Once moving, neither bike felt big or awkward, as some longer-travel 29ers can. Since the actual 650b wheel size is closer to 26" than 29", it might feel more at home to riders who are used to the former. Except for the slightly better roll-over ability, I’d be hard pressed to tell the difference if riding blindfolded (which I tried once, and don’t recommend, by the way).
Compared to the Sight, the Range seemed far more capable and forgiving. With the very small weight penalty over the Sight, the slacker angles and increased travel allowed me to try more difficult lines without trepidation.

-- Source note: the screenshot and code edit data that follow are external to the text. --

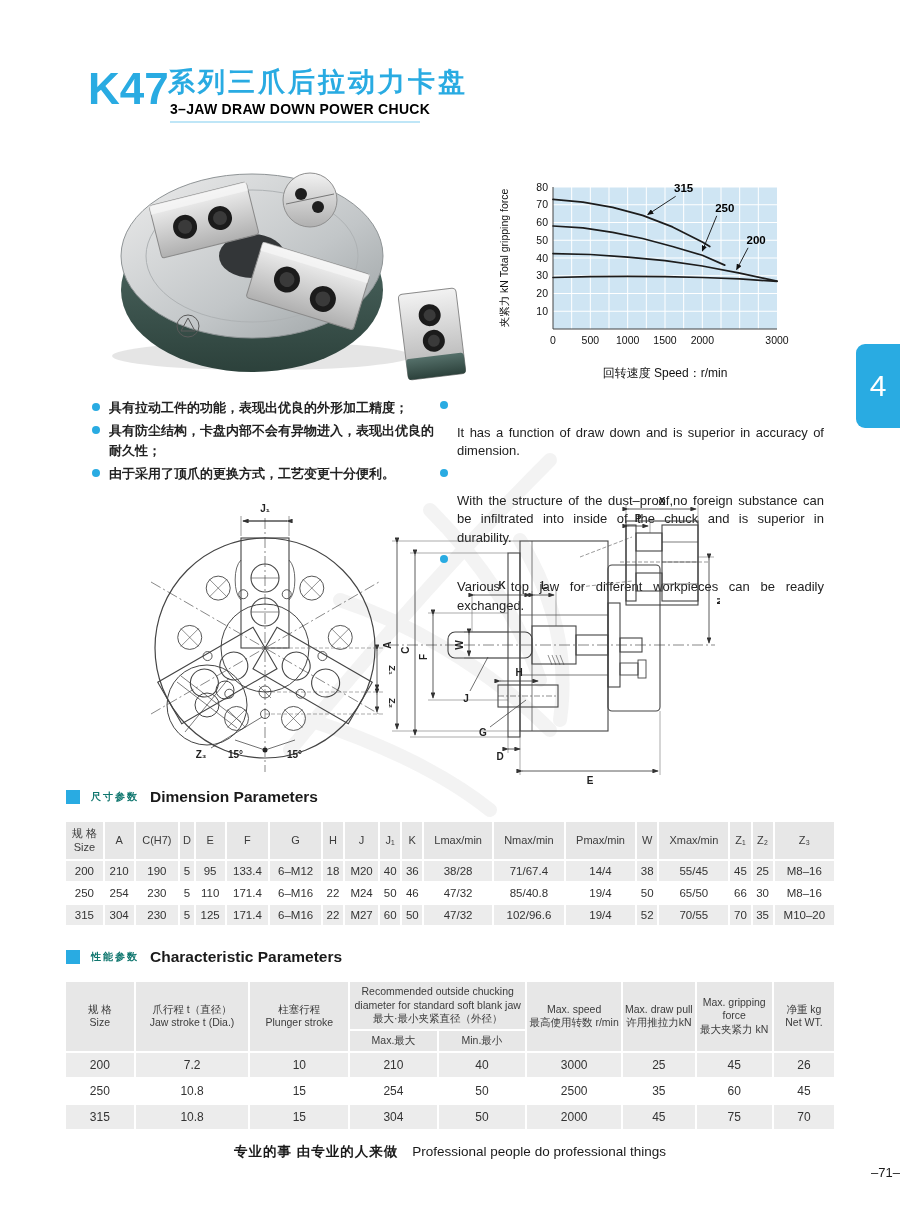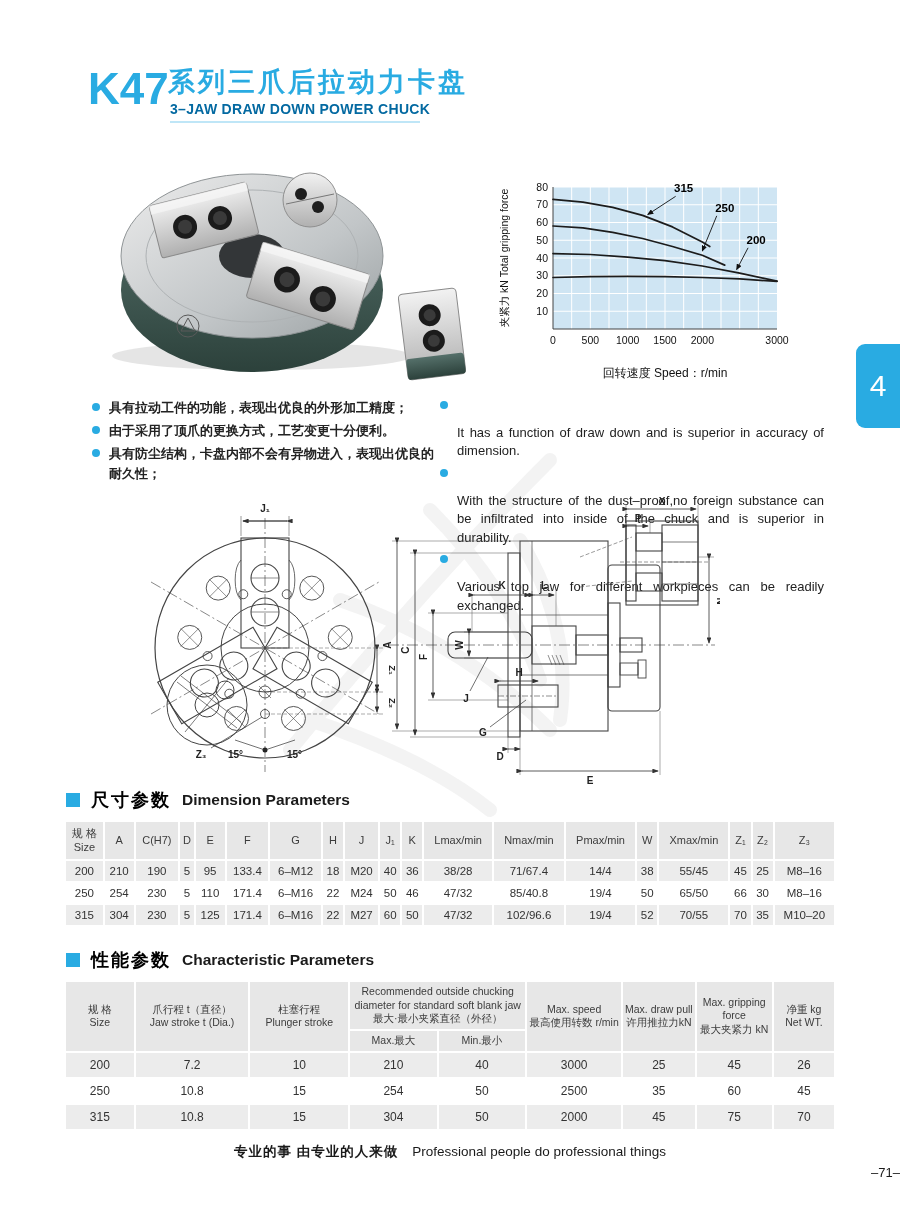--- a/index.html
+++ b/index.html
@@ -1,21 +1,21 @@
 <!DOCTYPE html>
 <html><head>
 <meta charset="utf-8">
 <style>
   html,body{margin:0;padding:0;background:#888;}
   .page{position:relative;width:900px;height:1229px;background:#ffffff;margin:0 auto;
         font-family:"Liberation Sans",sans-serif;color:#333;overflow:hidden;}
   
   .k47{position:absolute;left:88px;top:64px;font-size:44px;font-weight:800;color:#29abe2;}
   .title-cn{position:absolute;left:168px;top:64px;font-size:27px;font-weight:700;letter-spacing:3px;color:#29abe2;}
-  .title-en{position:absolute;left:170px;top:101px;font-size:14px;font-weight:700;color:#0369a1;letter-spacing:.3px;}
+  .title-en{position:absolute;left:170px;top:101px;font-size:14px;font-weight:700;color:#000000;letter-spacing:.3px;}
   .title-underline{position:absolute;left:170px;top:121px;width:250px;height:2px;background:#bfe6f7;}
   
   .side-tab{position:absolute;right:0;top:344px;width:44px;height:84px;background:#29abe2;
             border-radius:9px 0 0 9px;color:#fff;display:flex;align-items:center;justify-content:center;
             font-size:30px;font-weight:400;}
   
   .photo{position:absolute;left:102px;top:144px;}
   .chart{position:absolute;left:495px;top:170px;}
   
   .feat{position:absolute;margin:0;padding:0;list-style:none;}
@@ -26,21 +26,21 @@
   .feat-en{left:440px;top:396px;width:384px;}
   .feat-en li span.t{font-size:13px;line-height:1.42;color:#222;text-align:justify;margin-top:28px;}
   
   .watermark{position:absolute;left:220px;top:420px;opacity:.5;pointer-events:none;}
   
   .draw-front{position:absolute;left:115px;top:500px;}
   .draw-section{position:absolute;left:380px;top:495px;}
   
   .sec-title{position:absolute;left:66px;display:flex;align-items:center;gap:11px;}
   .sec-title .sq{width:14px;height:14px;background:#29abe2;}
-  .sec-title .cn{font-size:18px;font-weight:700;color:#000000;letter-spacing:2px;}
+  .sec-title .cn{font-size:10px;font-weight:700;color:#0f766e;letter-spacing:2px;}
   .sec-title .en{font-size:15.5px;font-weight:700;color:#1a1a1a;}
   .sec-dim{top:788px;}
   .sec-char{top:948px;justify-content:center;}
   
   table{border-collapse:separate;border-spacing:2px;position:absolute;left:64px;width:772px;}
   .t-dim{top:820px;}
   .t-char{top:980px;}
   th{background:#e7e7e7;font-weight:500;color:#3c3c3c;text-align:center;white-space:pre-line;vertical-align:middle;}
   .t-dim th{font-size:11px;padding:4px 1px;line-height:1.3;}
   .t-dim td{font-size:11.5px;padding:4px 1px;text-align:center;white-space:nowrap;color:#333;}
@@ -189,25 +189,25 @@
       <text x="261.09333333333336" y="73.8" text-anchor="middle" font-size="11.5" font-weight="bold" fill="#000">200</text>
     </svg>
 
   <ul class="feat feat-cn">
     <li>
         <span class="dot"></span>
         <span class="t">具有拉动工件的功能，表现出优良的外形加工精度；</span>
       </li>
     <li>
         <span class="dot"></span>
-        <span class="t">由于采用了顶爪的更换方式，工艺变更十分便利。</span>
+        <span class="t">具有防尘结构，卡盘内部不会有异物进入，表现出优良的耐久性；</span>
       </li>
     <li>
         <span class="dot"></span>
-        <span class="t">具有防尘结构，卡盘内部不会有异物进入，表现出优良的耐久性；</span>
+        <span class="t">由于采用了顶爪的更换方式，工艺变更十分便利。</span>
       </li>
   </ul>
 
   <ul class="feat feat-en">
     <li>
         <span class="dot"></span>
         <span class="t">It has a function of draw down and is superior in accuracy of dimension.</span>
       </li>
     <li>
         <span class="dot"></span>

The Sight, on the other hand, would be worth a look if you’ve been riding short-travel 29ers and wanted to be able to push a little harder and gain a little more maneuverability without sacrificing much rollover ability.
It seems to me, and many others that I’ve talked to, that the 130mm-160mm suspension range is the perfect application for 650b wheels. They really do have tangible benefits over the other two sizes with limited drawbacks as more and more 650b-specific wheels, tires, and components become available.
My takeaway from my first rides on these wheels is that they “ride like a bike.” A great bike will ride well, regardless of the wheel size, and a wheel size does not a great bike make.